▶ [Records from a collection]:
§ §

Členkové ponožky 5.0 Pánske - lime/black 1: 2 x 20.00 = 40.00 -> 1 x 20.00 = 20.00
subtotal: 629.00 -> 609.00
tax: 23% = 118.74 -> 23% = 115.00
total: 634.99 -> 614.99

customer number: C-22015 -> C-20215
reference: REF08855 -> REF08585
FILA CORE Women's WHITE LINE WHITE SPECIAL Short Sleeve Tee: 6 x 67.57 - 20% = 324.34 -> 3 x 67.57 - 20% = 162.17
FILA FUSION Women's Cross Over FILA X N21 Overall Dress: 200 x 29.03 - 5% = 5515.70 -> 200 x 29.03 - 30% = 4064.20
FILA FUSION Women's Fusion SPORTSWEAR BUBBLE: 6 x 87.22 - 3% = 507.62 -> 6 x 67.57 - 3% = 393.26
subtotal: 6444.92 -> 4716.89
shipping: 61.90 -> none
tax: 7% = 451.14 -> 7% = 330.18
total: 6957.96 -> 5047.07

§ §

▶ [WHAT NEEDS TO BE DONE]:
Your response should contain each line of the entries above that holds the string "FILA".

▶ [EXERCISE SOLUTION]:
FILA CORE Women's WHITE LINE WHITE SPECIAL Short Sleeve Tee: 6 x 67.57 - 20% = 324.34 -> 3 x 67.57 - 20% = 162.17
FILA FUSION Women's Cross Over FILA X N21 Overall Dress: 200 x 29.03 - 5% = 5515.70 -> 200 x 29.03 - 30% = 4064.20
FILA FUSION Women's Fusion SPORTSWEAR BUBBLE: 6 x 87.22 - 3% = 507.62 -> 6 x 67.57 - 3% = 393.26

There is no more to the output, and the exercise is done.